Thursday, April 19, 2012

Christmas in April

June 30 is the end of the fiscal year, but things start winding down in April. We normally order our books through a book jobber, via purchase order. They can take up to three months to arrive, however, so we try to have all our purchase orders wrapped up this month. That means we can only buy books from local vendors, and the only local book store has a maximum credit limit of $1500.

This afternoon, one of my coworkers and I set out with a PO in one hand, and order cards and series lists in another. We spent about an hour going through the shelves, checking off lists, weighing paperbacks vs. hard covers, scouring the clearance shelves for treasures we didn't know about. I'm cheap, even when it isn't 'my' money, and most of the books I pcked out were around $5. That's a lot of books! My coworker also picked out stacks of CDs and the DVD sets of several favorite TV series. We finally trundled our carts up to the checkout and the cashier scanned everything in. Hit the tax exempt line: $1,455. Close enough! Then she hit the purchase order button.

It wouldn't go through. The manager tried. No luck. They called their corporate office. It seems the number they put in at the very beginning was not the correct number for the city, and...they couldn't go back. They had to void out the sale and do it all. over. again.

Hey, these things happen, it wasn't their fault. I started thinking I would just grab pizza on the way home, because now I was going to be late, and I wouldn't have time to make supper. We helped take everything back out of the bags, and I used the time to pick out a few more picture books to bring it closer to $1500. Everything was scanned in again and re-bagged. Hit tax exempt: $1,496. Hit purchase order: No problem. Went to finish the sale:

We're sorry, but you have an outstanding balance of $72 (as near as we can figure, another city department bought something), and the maximum credit limit is $1500 total, so you have to take some items out. Except that you can't just take them off your total now that you have gone this far. You have to do it

all.
over.
again.

My coworker called her daughter to say she'd be late. I called Grandma and asked her to feed the kids. We took the bags back out. Again. The manager (the original cashier had escaped by this point) was very apologetic. The original cashier came back over and apologized twice. This time, everything went through (minus a couple seasons of NCSI), we loaded the bags in my van, headed back to the library, threw them all in the empty manager's office, and went home.
That was a bit...tedious. Today, though, I got to the fun part:


Happy sigh. That's not even including the AV materials we got.

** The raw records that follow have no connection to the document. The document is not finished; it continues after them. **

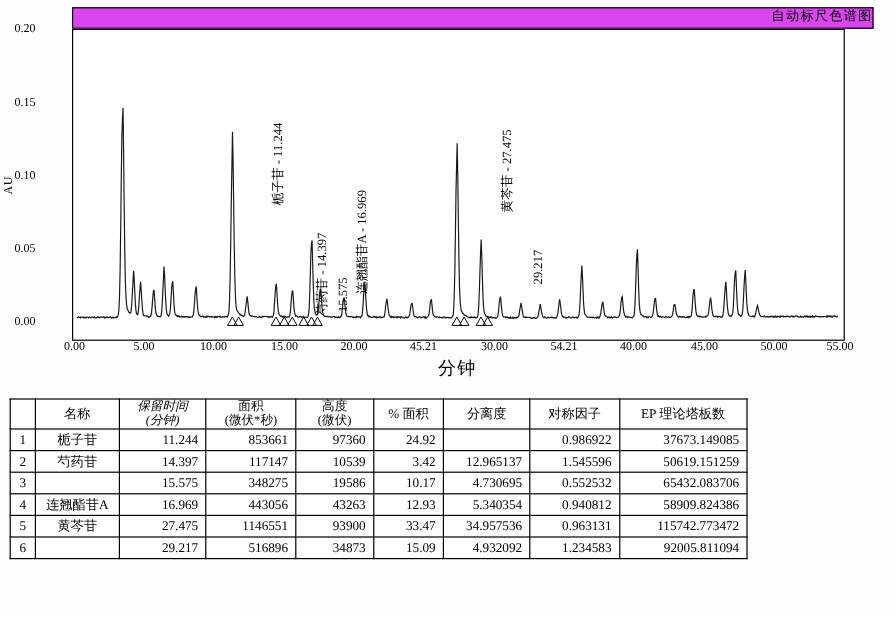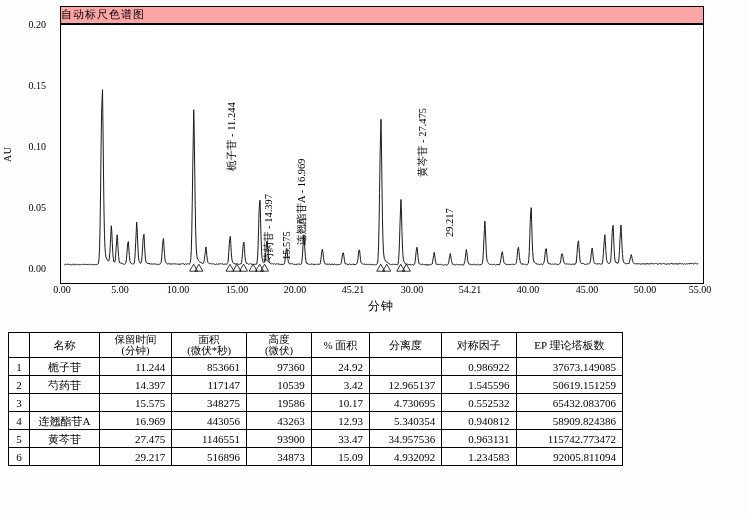--- a/index.html
+++ b/index.html
@@ -29,46 +29,46 @@
     width: 731px;
     height: 310px;
   }
   #chart-title-bar {
     position: absolute;
     left: 52px;
     top: 0px;
     width: 642px;
     height: 16px;
     border: 1px solid #000;
-    background: #fca5a5;
+    background: #d946ef;
     font-size: 11px;
-    text-align: left;
+    text-align: right;
     line-height: 15px;
     letter-spacing: 1px;
+    padding-left: 24px;
   }
   #plot-frame {
     position: absolute;
     left: 52px;
     top: 18px;
     width: 642px;
     height: 258px;
     border: 1px solid #000;
     background: #ffffff;
     overflow: hidden;
   }
   #plot-svg {
     position: absolute;
     left: 0;
     top: 0;
   }
   .ytick {
     position: absolute;
-    right: 12px;
+    right: 0;
     width: 46px;
-    text-align: right;
     font-size: 10px;
     line-height: 10px;
   }
   #ylabels {
     position: absolute;
     left: 0px;
     top: 18px;
     width: 50px;
     height: 258px;
   }
@@ -95,21 +95,21 @@
     line-height: 12px;
     transform: translateX(-50%);
     white-space: nowrap;
   }
   #xaxis-title {
     position: absolute;
     left: 52px;
     top: 292px;
     width: 642px;
     text-align: center;
-    font-size: 12px;
+    font-size: 15px;
     letter-spacing: 1px;
   }
   .peak-label {
     position: absolute;
     font-size: 10.5px;
     white-space: nowrap;
     transform-origin: left bottom;
     transform: rotate(-90deg);
     letter-spacing: 0px;
   }
@@ -150,21 +150,21 @@
     text-align: right;
     padding-right: 6px;
   }
   #results-table td.idx {
     width: 18px;
   }
   #results-table td.name {
     text-align: center;
   }
   .col-name { width: 86px; }
-  .col-rt { width: 80px; }
+  .col-rt { width: 80px; font-style: italic; }
   .col-area { width: 80px; }
   .col-height { width: 70px; }
   .col-pctarea { width: 62px; }
   .col-res { width: 72px; }
   .col-sym { width: 78px; }
   .col-plates { width: 112px; }
 </style>
 </head>
 <body>
 

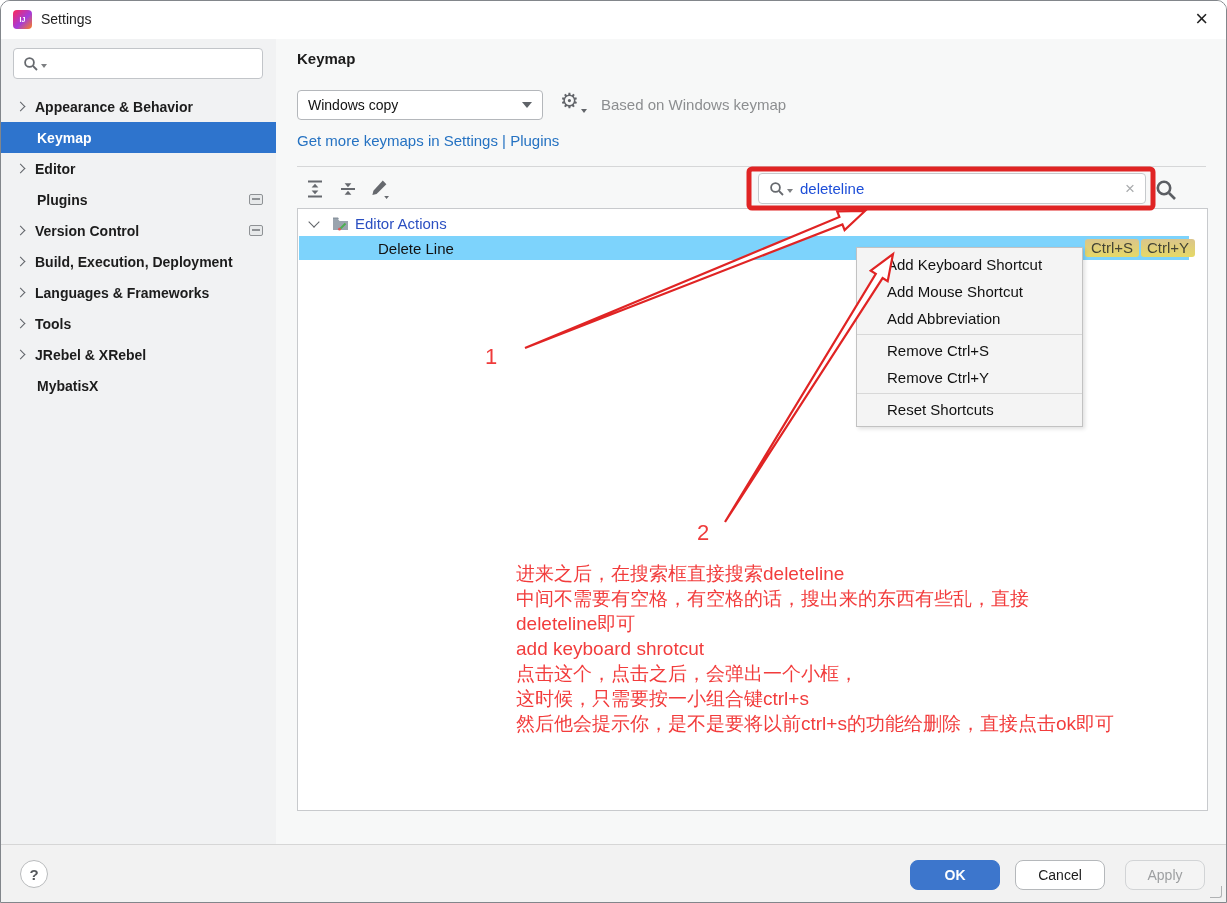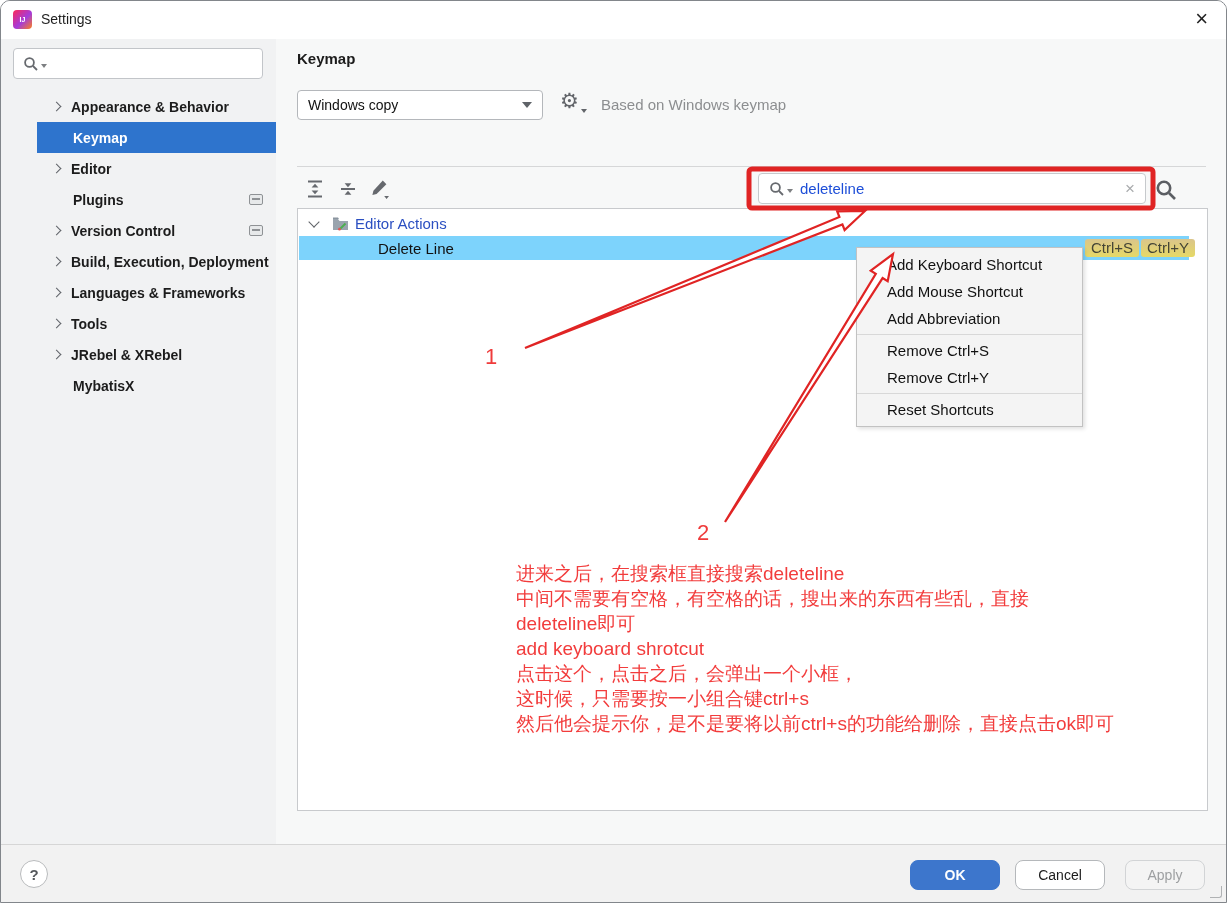--- a/index.html
+++ b/index.html
@@ -25,21 +25,21 @@
   .sidebar { position:absolute; left:0; top:38px; width:275px; height:807px; background:#f1f2f3; }
   .sb-search {
     position:absolute; left:12px; top:9px; width:250px; height:31px;
     background:#fff; border:1px solid #c2c5c9; border-radius:4px;
     display:flex; align-items:center; padding-left:9px;
   }
   .mag { width:16px; height:16px; }
   .caret-sm { width:0; height:0; border-left:3.5px solid transparent; border-right:3.5px solid transparent; border-top:4px solid #7d7f82; margin-left:2px; margin-top:4px; }
   .sb-item {
     position:absolute; left:0; right:0; height:31px;
-    display:flex; align-items:center; font-size:14px; font-weight:bold; color:#1c1c1c; cursor:default;margin-left:36px;
+    display:flex; align-items:center; font-size:14px; font-weight:bold; color:#1c1c1c; cursor:default;
   }
   .sb-item .chev {
     width:7px; height:7px; border-right:1.7px solid #5f6368; border-bottom:1.7px solid #5f6368;
     transform:rotate(-45deg); margin:0 11px 0 16px; flex:none;
   }
   .sb-item .no-chev { width:36px; flex:none; }
   .sb-item.selected { background:#2e74cd; color:#ffffff; }
   .mini-badge { position:absolute; right:13px; top:10px; width:14px; height:11px; border:1.5px solid #8f9295; border-radius:2px; background:#e7e9ea; }
   .mini-badge::after { content:""; position:absolute; left:2px; right:2px; top:3px; height:1.5px; background:#8f9295; }
 
@@ -181,20 +181,21 @@
   <div class="main">
     <div class="page-title">Keymap</div>
 
     <div class="keymap-select">
       <span>Windows copy</span>
       <span class="caret"></span>
     </div>
     <div class="gear">⚙</div>
     <div class="gear-caret"></div>
     <div class="based-on">Based on Windows keymap</div>
+    <div class="more-link">Get more keymaps in Settings | Plugins</div>
     <div class="hsep"></div>
 
     <svg class="tb-icon" style="left:28px" viewBox="0 0 22 22">
       <line class="ic" x1="4" y1="3.5" x2="18" y2="3.5"></line>
       <line class="ic" x1="4" y1="18.5" x2="18" y2="18.5"></line>
       <polygon class="icf" points="11,5.8 7.6,9.6 14.4,9.6"></polygon>
       <polygon class="icf" points="11,16.2 7.6,12.4 14.4,12.4"></polygon>
     </svg>
     <svg class="tb-icon" style="left:61px" viewBox="0 0 22 22">
       <polygon class="icf" points="11,9.2 7.6,5.2 14.4,5.2"></polygon>

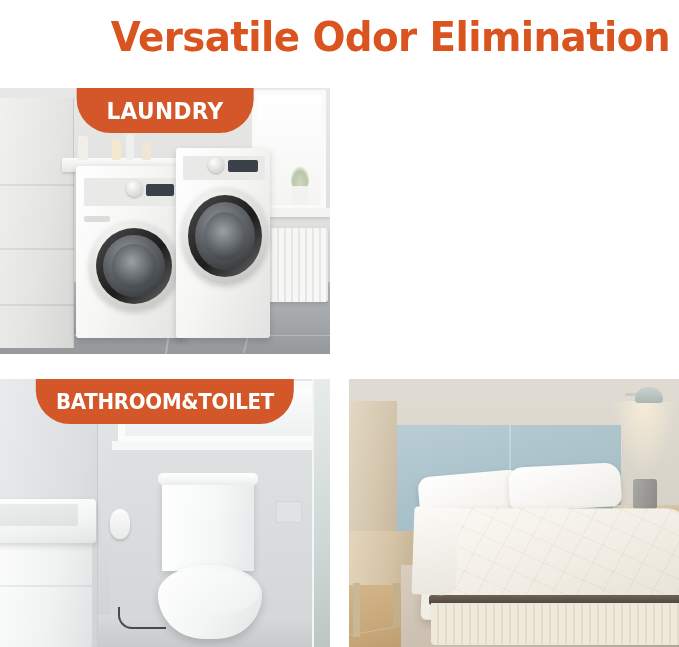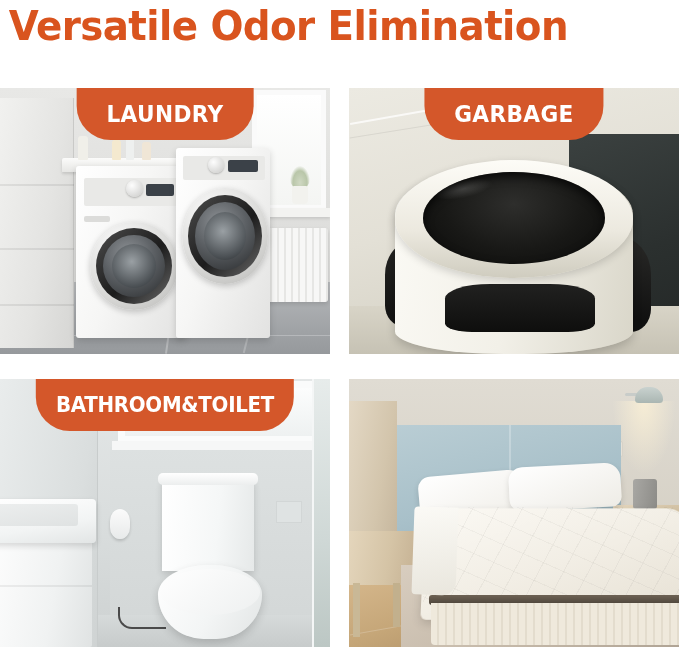--- a/index.html
+++ b/index.html
@@ -7,22 +7,22 @@
     width: 679px; height: 647px;
     background: #ffffff;
     font-family: "Liberation Sans", sans-serif;
     overflow: hidden;
   }
   .page { position: relative; width: 679px; height: 647px; background:#fff; }
 
   
   .title-bar {
     position: absolute; left: 0; top: 0; width: 679px; height: 72px;
-    display: flex; align-items: flex-start; justify-content: flex-start;
-    padding-top: 3px;
+    display: flex; align-items: flex-start; justify-content: flex-end;
+    padding-top: 14px;
   }
   .title {
     font-size: 40px; font-weight: 700; letter-spacing: -0.6px;
     color: #D9541E; white-space: nowrap; line-height: 46px;
     font-family: "DejaVu Sans", sans-serif;
     transform: scaleX(0.97);
   }
 
   
   .grid {
@@ -34,21 +34,21 @@
   .cell-bathroom { left: 0px;   top: 291px; width: 330px; height: 268px; }
   .cell-bedroom  { left: 349px; top: 291px; width: 330px; height: 268px; }
 
   .scene { position: absolute; inset: 0; }
 
   
   .badge {
     position: absolute; top: 0; left: 50%; transform: translateX(-50%);
     background: #D4572A;
     border-radius: 0 0 34px 34px;
-    height: 52px;
+    height: 45px;
     display: flex; align-items: center; justify-content: center;
     z-index: 30;
     padding: 0 26px;
   }
   .badge-label {
     color: #ffffff; font-weight: 700; font-size: 23px;
     letter-spacing: 0.4px; white-space: nowrap; line-height: 52px;
     font-family: "DejaVu Sans", sans-serif;
     transform: scaleX(0.94);
   }
@@ -262,41 +262,20 @@
         <div class="ld-door-ring" style="left:188px;top:107px;width:74px;height:82px"></div>
         <div class="ld-door-glass" style="left:195px;top:114px;width:60px;height:68px"></div>
         <div class="ld-drum" style="left:204px;top:124px;width:42px;height:48px"></div>
       </div>
 
       <div class="badge">
         <span class="badge-label">LAUNDRY</span>
       </div>
     </div>
 
-    <div class="cell cell-garbage">
-      <div class="scene">
-        <div class="gb-wall"></div>
-        <div class="gb-wall-edge"></div>
-        <div class="gb-wall-edge2"></div>
-        <div class="gb-floor"></div>
-        <div class="gb-floor-b"></div>
-
-        <div class="gb-bagL"></div>
-        <div class="gb-bagR"></div>
-        <div class="gb-can"></div>
-        <div class="gb-bagC"></div>
-        <div class="gb-rim"></div>
-        <div class="gb-hole"></div>
-        <div class="gb-highlight"></div>
-      </div>
-
-      <div class="badge">
-        <span class="badge-label">GARBAGE</span>
-      </div>
-    </div>
 
     <div class="cell cell-bathroom">
       <div class="scene">
         <div class="bt-wall"></div>
         <div class="bt-alcove"></div>
         <div class="bt-window"></div>
         <div class="bt-window-sill"></div>
         <div class="bt-panel"></div>
         <div class="bt-floor"></div>
         <div class="bt-wall-left"></div>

Oh, you wanted to see the actual books?


40 picture books, 101 chapter books. I realize bigger library systems get more books than that in every day, but I think this will keep our patrons happy for a week or two. Now I just have to take stickers off...add bar codes...catalog...send to processing...add AR stickers...put in bib lists...and then put them out on the shelves!

As soon as I do all that with the books we got on our last purchase order...


...and finish up with the ones that just came back from processing.


P.S. - I need a bigger desk!

6 comments:

  1. Three months?? Who is your vendor? I use BWI Titletales (who are amazing btw) and you can set your shipping times to once a week, once a month, etc.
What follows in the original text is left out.